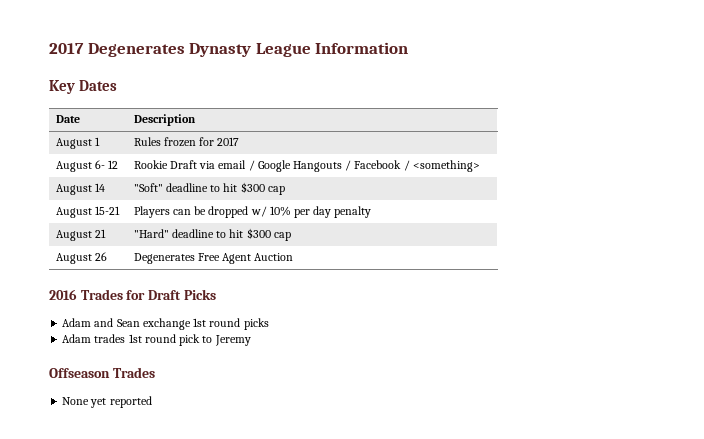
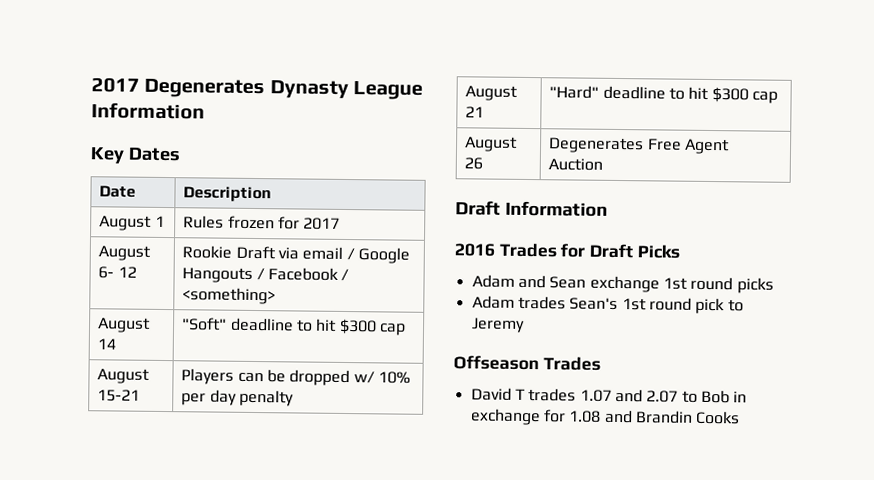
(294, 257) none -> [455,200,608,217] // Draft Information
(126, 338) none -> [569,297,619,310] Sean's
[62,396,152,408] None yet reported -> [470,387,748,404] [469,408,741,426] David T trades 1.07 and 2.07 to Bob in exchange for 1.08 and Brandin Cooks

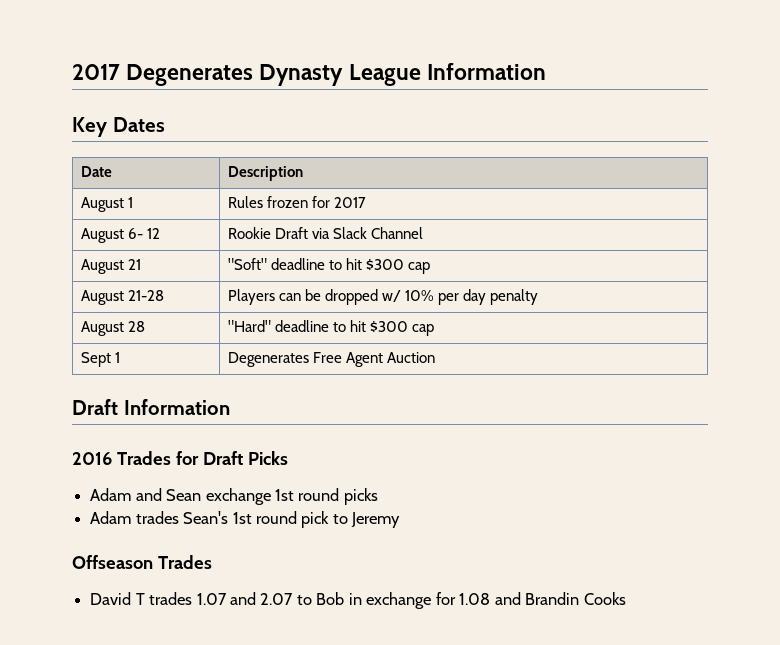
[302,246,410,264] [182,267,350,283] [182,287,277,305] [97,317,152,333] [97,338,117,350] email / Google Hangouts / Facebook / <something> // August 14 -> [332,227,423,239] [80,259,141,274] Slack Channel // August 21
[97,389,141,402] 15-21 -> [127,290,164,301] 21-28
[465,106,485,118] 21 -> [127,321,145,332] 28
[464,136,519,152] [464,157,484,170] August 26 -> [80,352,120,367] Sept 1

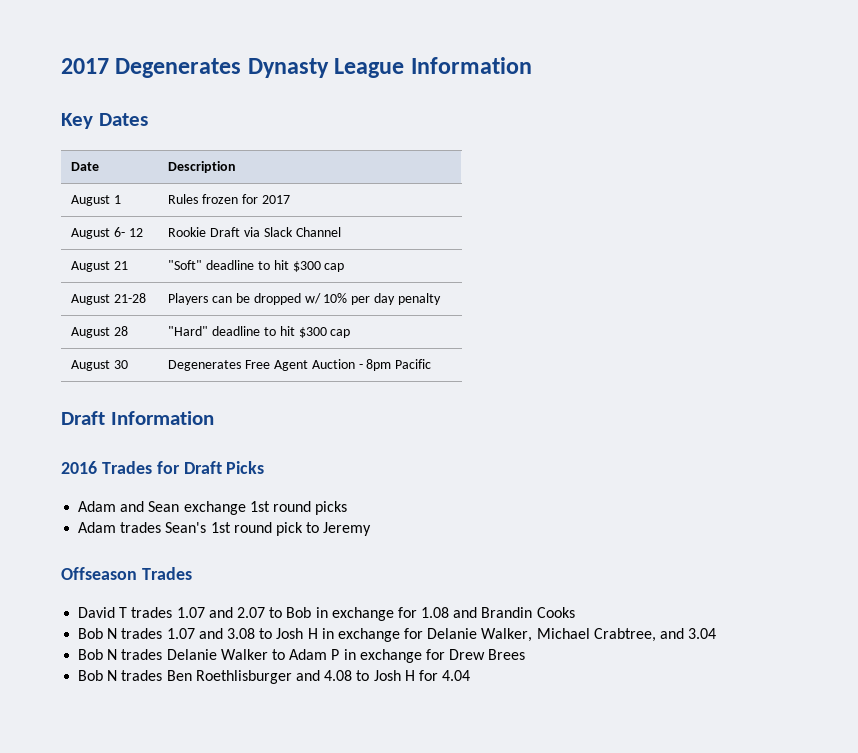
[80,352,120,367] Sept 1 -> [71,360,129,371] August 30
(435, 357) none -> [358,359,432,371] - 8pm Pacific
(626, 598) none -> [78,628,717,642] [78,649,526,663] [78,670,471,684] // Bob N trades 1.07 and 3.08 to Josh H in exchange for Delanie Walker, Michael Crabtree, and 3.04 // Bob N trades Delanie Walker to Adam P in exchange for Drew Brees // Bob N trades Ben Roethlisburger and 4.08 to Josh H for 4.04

★ ★ ★ ★

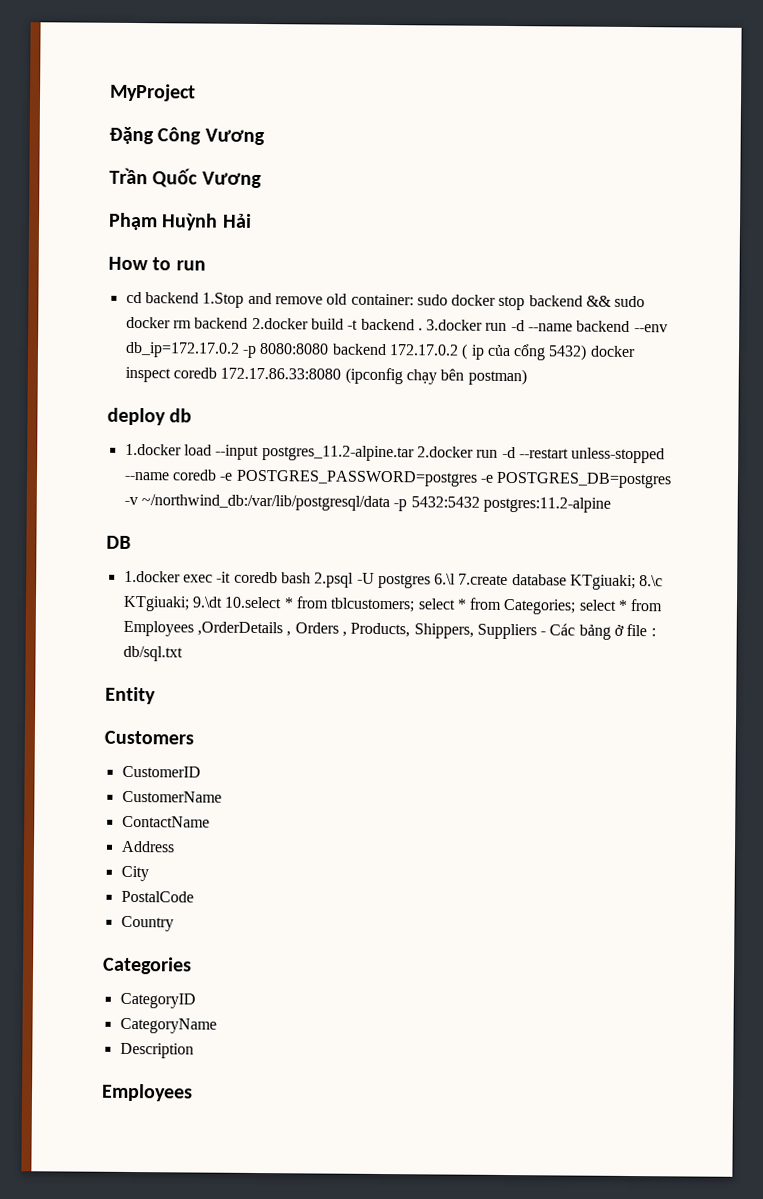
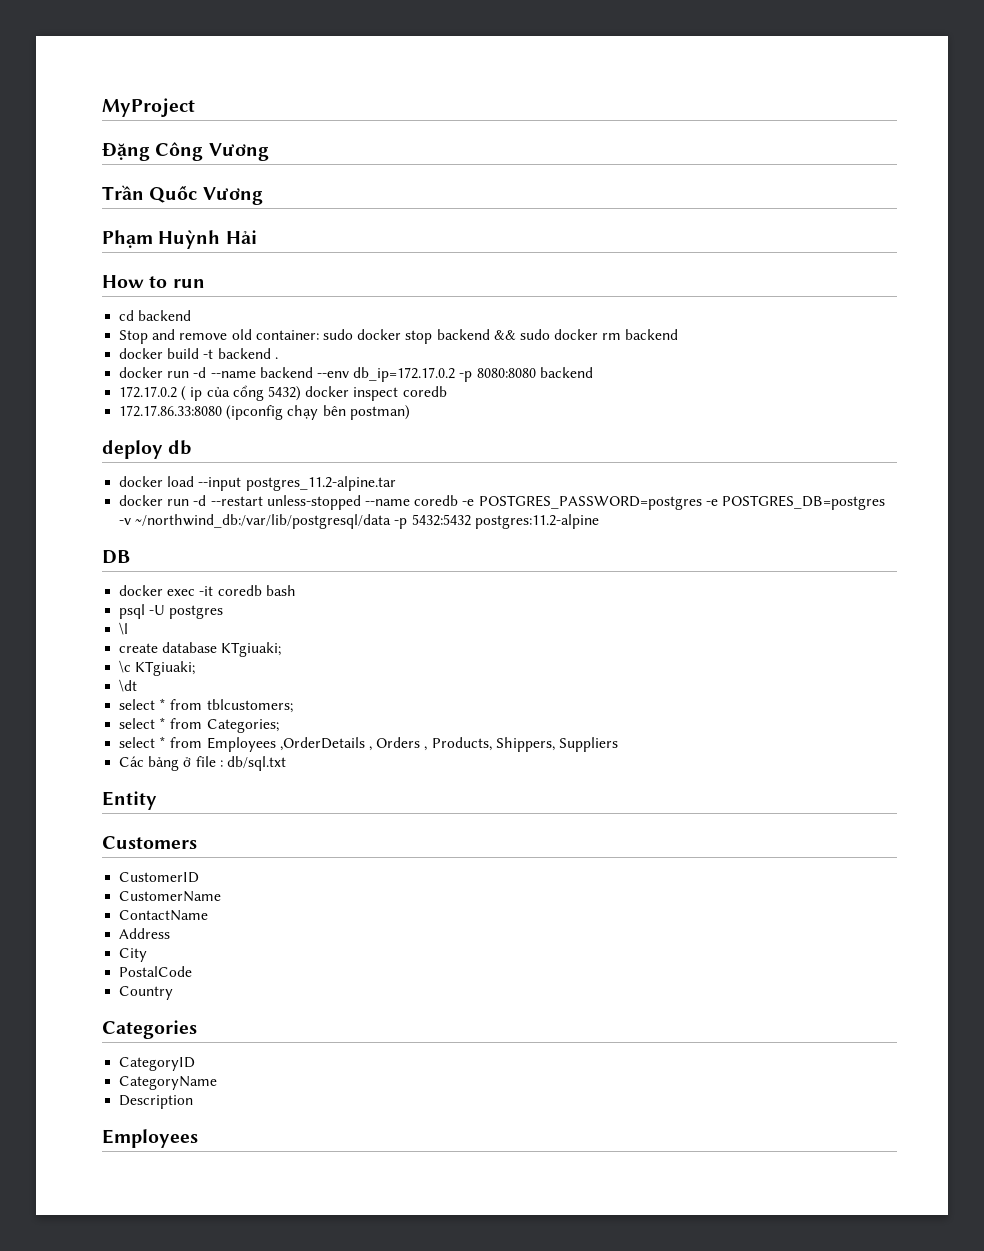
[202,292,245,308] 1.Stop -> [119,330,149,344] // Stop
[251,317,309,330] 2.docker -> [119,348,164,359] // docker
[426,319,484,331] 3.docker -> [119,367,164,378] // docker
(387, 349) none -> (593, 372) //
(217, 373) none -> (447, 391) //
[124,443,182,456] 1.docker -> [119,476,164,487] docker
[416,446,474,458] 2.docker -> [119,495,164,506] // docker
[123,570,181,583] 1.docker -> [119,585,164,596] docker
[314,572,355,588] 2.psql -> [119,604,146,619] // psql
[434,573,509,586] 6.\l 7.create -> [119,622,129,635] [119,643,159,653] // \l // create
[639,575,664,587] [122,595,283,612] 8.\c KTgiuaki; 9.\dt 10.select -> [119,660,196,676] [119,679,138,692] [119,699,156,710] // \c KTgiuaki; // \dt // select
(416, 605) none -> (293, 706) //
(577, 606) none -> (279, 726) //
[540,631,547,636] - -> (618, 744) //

★ ★ ★ ★

# Task directions
The lines above from the one containing "[124,443,182,456] 1.docker ->" through the one containing "(416, 605) none -> (293, 706) //" are to be set down exactly, and no others.

# Answer section
[124,443,182,456] 1.docker -> [119,476,164,487] docker
[416,446,474,458] 2.docker -> [119,495,164,506] // docker
[123,570,181,583] 1.docker -> [119,585,164,596] docker
[314,572,355,588] 2.psql -> [119,604,146,619] // psql
[434,573,509,586] 6.\l 7.create -> [119,622,129,635] [119,643,159,653] // \l // create
[639,575,664,587] [122,595,283,612] 8.\c KTgiuaki; 9.\dt 10.select -> [119,660,196,676] [119,679,138,692] [119,699,156,710] // \c KTgiuaki; // \dt // select
(416, 605) none -> (293, 706) //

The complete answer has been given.